Lines from the beginning of the data below through the one containing "- Successful uptake" are to be printed exactly as they appear.

+ + +

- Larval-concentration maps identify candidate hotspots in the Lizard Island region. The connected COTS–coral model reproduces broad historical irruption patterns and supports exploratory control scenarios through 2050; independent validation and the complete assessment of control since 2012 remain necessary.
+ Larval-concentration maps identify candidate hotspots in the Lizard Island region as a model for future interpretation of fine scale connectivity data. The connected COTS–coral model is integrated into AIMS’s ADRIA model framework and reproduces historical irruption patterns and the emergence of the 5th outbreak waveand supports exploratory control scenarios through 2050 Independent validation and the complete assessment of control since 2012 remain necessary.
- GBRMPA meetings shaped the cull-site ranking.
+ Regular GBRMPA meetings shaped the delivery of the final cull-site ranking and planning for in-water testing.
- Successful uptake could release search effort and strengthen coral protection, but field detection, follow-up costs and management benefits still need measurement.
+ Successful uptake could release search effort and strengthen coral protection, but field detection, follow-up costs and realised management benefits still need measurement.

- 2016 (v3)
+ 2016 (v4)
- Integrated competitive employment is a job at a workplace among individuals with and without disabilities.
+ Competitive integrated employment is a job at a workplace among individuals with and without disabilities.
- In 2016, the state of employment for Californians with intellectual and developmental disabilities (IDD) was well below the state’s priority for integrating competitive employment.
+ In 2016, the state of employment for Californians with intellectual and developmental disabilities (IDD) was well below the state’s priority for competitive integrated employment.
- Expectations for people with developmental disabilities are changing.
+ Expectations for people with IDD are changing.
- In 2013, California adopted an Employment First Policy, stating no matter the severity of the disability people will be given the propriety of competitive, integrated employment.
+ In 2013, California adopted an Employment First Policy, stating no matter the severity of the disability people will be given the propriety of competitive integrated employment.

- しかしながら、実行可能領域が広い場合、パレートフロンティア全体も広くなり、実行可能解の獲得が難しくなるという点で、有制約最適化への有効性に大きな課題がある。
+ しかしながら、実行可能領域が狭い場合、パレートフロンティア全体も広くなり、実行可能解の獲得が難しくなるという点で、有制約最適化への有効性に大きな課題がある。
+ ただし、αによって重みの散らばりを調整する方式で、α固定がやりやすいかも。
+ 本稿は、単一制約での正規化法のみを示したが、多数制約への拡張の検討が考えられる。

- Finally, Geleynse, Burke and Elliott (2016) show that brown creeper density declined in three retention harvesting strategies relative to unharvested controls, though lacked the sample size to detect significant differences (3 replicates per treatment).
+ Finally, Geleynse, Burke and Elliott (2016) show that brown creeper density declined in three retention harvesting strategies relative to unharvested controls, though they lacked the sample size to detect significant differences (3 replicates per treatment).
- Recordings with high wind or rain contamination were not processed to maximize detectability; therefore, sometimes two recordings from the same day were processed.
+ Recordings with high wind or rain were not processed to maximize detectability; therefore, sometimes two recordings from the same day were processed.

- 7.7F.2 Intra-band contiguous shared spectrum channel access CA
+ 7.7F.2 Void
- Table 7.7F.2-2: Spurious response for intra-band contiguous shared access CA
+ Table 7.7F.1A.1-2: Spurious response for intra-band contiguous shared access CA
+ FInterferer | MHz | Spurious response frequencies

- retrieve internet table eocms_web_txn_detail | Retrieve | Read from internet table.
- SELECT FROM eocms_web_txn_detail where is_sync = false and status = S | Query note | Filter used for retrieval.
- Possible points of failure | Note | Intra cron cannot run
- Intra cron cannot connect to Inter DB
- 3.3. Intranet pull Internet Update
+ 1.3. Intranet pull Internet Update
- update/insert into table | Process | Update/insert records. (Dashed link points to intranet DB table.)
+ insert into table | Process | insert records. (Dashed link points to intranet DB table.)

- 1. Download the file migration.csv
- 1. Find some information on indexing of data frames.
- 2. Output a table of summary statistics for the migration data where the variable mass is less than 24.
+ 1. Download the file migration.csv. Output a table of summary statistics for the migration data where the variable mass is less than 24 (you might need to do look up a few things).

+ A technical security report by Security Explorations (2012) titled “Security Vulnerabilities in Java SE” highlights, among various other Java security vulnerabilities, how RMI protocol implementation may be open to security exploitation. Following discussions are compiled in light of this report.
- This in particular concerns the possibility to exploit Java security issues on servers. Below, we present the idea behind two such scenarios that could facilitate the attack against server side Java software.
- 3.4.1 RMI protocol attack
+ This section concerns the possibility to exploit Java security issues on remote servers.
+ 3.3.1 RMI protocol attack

+ + +

FINAL ANSWER
- Larval-concentration maps identify candidate hotspots in the Lizard Island region. The connected COTS–coral model reproduces broad historical irruption patterns and supports exploratory control scenarios through 2050; independent validation and the complete assessment of control since 2012 remain necessary.
+ Larval-concentration maps identify candidate hotspots in the Lizard Island region as a model for future interpretation of fine scale connectivity data. The connected COTS–coral model is integrated into AIMS’s ADRIA model framework and reproduces historical irruption patterns and the emergence of the 5th outbreak waveand supports exploratory control scenarios through 2050 Independent validation and the complete assessment of control since 2012 remain necessary.
- GBRMPA meetings shaped the cull-site ranking.
+ Regular GBRMPA meetings shaped the delivery of the final cull-site ranking and planning for in-water testing.
- Successful uptake could release search effort and strengthen coral protection, but field detection, follow-up costs and management benefits still need measurement.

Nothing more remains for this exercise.